Abstract:
The decision on going public of private companies has taken more attention among
researchers during the last thirty years. Studies reveal that the number of going public
decision varied along with changes in nation’s economic conditions. Theoretical and
empirical literature revealed diverse views on the relationship between Initial Public
Offering (IPO) activity and macroeconomic determinant. However, the empirical
study on co-movement between IPO activity and macroeconomic condition is rare
in literature. Therefore, this study intended to investigate the selected
macroeconomic factors on going public decisions in the Sri Lankan context. This
study collected firm-specific IPO activity data from the Data Library of Colombo
Stock Exchange (CSE) and macroeconomics data from annual reports of the Central
Bank of Sri Lanka during the period from 1990 to 2018 to examine the long and
short-run dynamic impact of macroeconomic conditions on IPO using time-series
econometric techniques. The unit-root tests for each of the variables were done to
make sure their stationery, which revealed that most of the variables are stationary
at level and few become stationary at 1st difference.
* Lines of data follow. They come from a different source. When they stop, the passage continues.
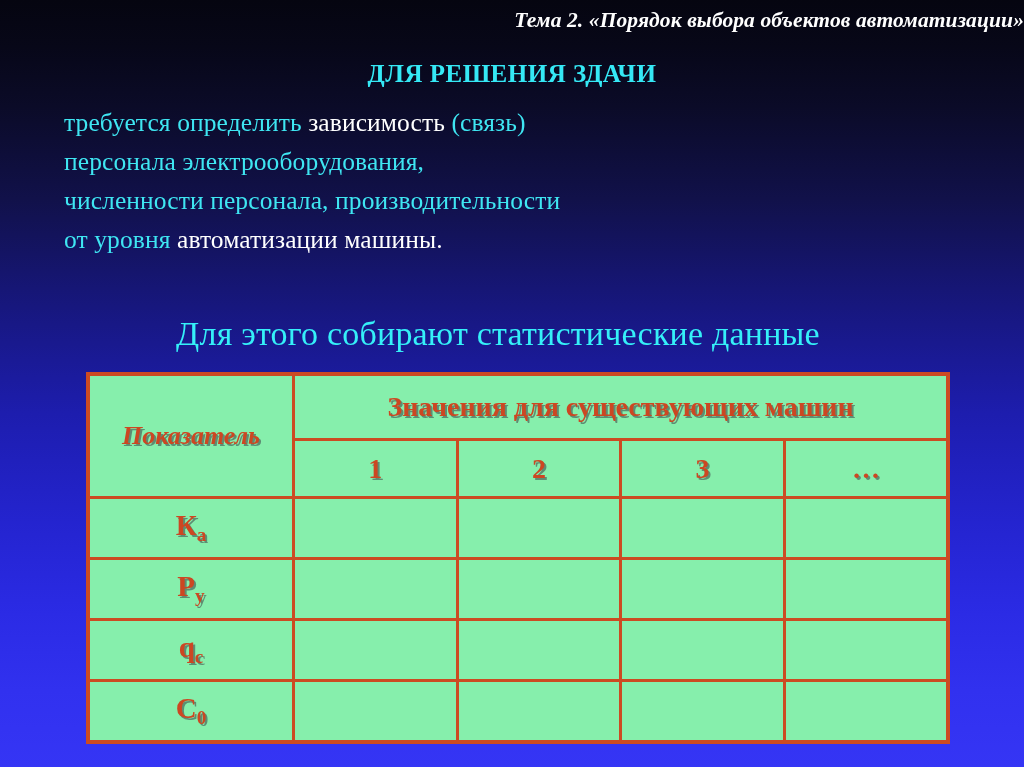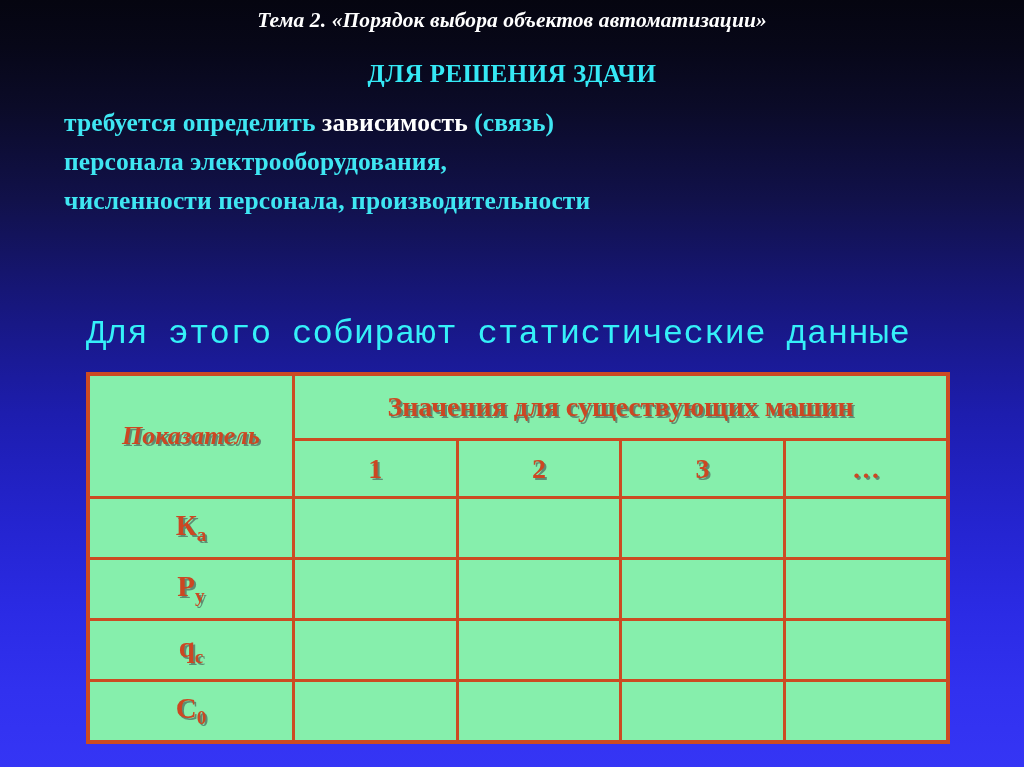"Тема 2. «Порядок выбора объектов" .slide-title { text-align: center -> right }
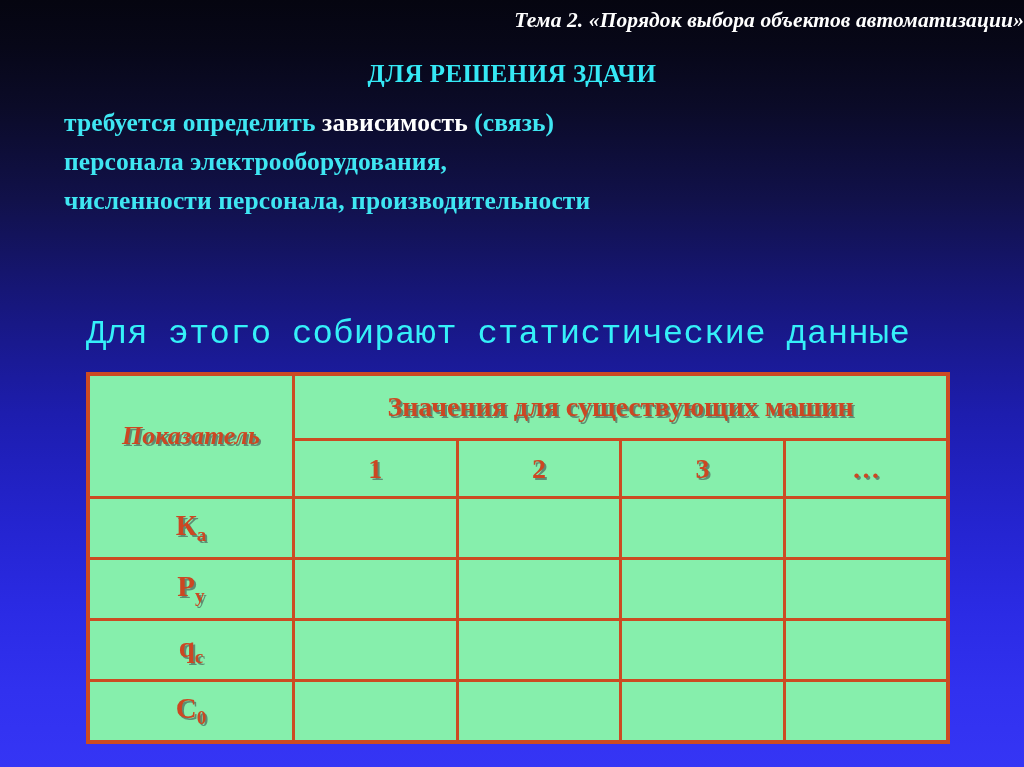"требуется определить зависимость (связь)" .body-line { font-weight: bold -> none }
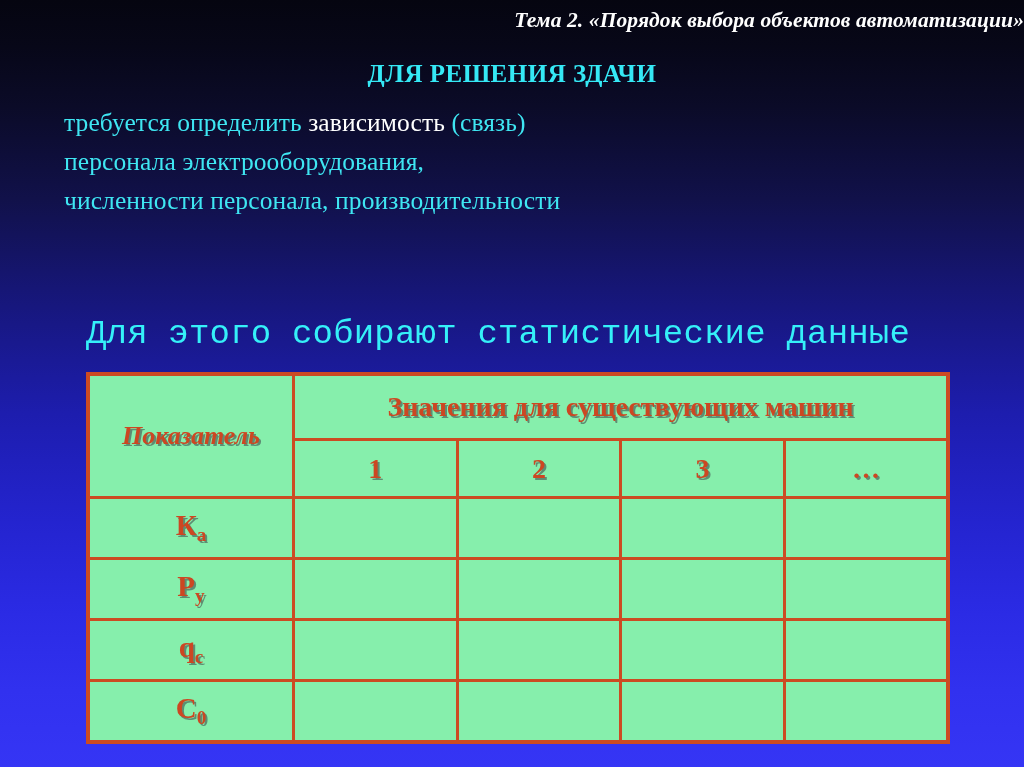"от уровня автоматизации машины." div.body-line { html: none -> <div><span>от уровня </span><span>автоматизации машины.</span></div> }
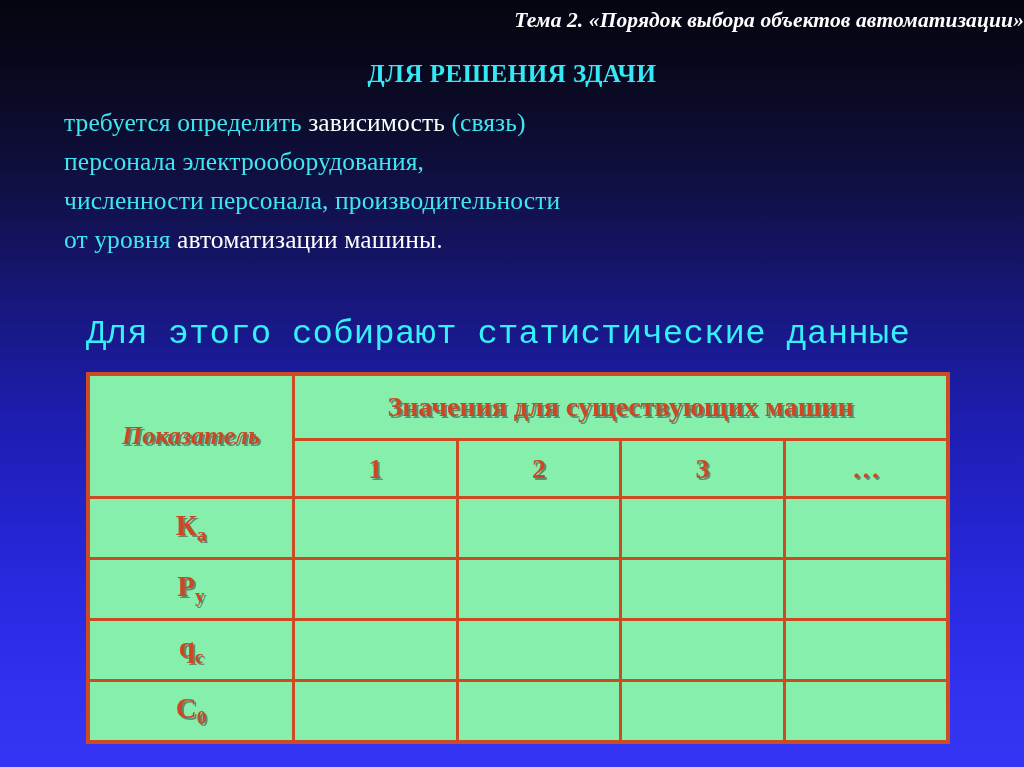"Для этого собирают статистические данные" .statement { font-family: Liberation Mono, monospace -> none }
This study used the AutoRegressive Distributed Lag (ARDL) and Bounds testing procedure and ARDL Error
Correction Regression since time series here integrated mix of both order zero and
one. The lag selection of the variables was automatically selected using the Akaike
information criterion (AIC). Analysis of the time series variable revealed that there
are long-term equilibrium relationships that exist between IPO activity and selected
macroeconomic variables such as Economic growth, interest rate, foreign direct
investment, trade openness, and money supply. The more robust result can be
obtained by engaging a large number of observations for long period and/or
employing monthly / quarterly data rather than annual data.